§ What the exercise asks
Tally the lines below that contain the word "Raffica". Only the total should be given.

§ Data for analysis
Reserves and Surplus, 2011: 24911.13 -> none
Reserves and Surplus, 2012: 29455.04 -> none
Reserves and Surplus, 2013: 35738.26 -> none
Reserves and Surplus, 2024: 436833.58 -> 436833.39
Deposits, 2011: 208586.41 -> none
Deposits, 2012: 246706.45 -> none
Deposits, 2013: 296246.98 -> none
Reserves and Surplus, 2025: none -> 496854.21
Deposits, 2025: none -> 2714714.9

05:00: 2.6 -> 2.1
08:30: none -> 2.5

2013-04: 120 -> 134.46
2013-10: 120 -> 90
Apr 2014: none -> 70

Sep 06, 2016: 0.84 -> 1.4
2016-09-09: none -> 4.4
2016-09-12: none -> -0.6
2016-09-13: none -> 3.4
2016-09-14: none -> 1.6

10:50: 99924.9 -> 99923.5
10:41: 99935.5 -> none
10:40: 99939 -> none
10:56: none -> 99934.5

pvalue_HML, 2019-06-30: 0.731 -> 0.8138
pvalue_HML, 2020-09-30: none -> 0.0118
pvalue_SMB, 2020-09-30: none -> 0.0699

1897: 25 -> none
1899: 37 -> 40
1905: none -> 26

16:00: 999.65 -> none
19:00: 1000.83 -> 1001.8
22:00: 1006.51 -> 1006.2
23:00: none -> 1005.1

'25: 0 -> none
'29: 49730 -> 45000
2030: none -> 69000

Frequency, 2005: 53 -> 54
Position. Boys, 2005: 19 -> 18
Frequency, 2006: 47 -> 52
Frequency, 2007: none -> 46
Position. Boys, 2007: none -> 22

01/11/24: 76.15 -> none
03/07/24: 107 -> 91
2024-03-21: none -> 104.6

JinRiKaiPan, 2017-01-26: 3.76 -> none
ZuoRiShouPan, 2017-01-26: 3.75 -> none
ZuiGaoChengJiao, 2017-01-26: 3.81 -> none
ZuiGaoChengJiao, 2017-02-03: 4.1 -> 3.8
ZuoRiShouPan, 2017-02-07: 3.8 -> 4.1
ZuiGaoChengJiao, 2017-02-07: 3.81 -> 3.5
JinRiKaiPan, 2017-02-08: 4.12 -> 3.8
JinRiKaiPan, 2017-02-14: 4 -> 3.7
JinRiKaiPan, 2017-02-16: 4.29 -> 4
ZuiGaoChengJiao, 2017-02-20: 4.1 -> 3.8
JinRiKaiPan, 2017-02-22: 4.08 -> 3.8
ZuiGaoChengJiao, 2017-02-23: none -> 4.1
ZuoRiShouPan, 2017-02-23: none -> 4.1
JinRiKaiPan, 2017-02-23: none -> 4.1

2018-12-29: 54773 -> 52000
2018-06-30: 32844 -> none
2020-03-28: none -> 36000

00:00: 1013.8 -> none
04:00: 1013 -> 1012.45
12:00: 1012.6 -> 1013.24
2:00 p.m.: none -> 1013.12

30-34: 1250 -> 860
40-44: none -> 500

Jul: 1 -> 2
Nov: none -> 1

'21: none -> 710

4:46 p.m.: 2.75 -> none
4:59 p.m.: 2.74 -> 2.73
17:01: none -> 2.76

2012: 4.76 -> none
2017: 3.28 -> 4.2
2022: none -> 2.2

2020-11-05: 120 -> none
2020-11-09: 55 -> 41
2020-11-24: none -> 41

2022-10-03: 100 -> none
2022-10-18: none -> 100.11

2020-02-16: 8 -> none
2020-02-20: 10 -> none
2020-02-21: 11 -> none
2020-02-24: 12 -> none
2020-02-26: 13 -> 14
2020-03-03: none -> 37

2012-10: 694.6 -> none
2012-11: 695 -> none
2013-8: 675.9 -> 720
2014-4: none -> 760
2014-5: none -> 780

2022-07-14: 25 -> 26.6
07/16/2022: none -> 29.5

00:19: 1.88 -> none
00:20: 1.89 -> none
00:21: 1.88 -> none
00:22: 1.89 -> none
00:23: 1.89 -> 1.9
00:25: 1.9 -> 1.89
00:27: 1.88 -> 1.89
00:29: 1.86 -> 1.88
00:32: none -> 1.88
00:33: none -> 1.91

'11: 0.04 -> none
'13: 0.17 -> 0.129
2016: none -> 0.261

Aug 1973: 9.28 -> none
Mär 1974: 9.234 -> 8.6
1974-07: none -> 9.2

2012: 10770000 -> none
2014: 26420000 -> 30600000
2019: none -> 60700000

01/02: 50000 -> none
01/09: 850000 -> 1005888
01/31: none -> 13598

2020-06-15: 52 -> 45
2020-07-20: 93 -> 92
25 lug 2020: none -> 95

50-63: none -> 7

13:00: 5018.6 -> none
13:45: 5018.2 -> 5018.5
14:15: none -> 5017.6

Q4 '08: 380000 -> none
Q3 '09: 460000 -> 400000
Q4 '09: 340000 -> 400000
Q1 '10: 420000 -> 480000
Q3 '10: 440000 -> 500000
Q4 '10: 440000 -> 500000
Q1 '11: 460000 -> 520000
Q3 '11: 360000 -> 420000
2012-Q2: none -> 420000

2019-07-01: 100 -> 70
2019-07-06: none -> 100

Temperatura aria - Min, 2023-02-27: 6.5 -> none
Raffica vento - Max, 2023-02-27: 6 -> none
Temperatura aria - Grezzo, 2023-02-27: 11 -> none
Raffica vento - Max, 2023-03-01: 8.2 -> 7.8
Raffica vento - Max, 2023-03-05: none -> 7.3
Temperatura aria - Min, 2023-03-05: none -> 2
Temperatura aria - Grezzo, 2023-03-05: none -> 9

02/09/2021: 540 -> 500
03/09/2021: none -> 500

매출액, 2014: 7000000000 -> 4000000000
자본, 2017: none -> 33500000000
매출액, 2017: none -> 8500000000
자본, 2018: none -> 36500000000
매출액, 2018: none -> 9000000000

§ Output of the task
3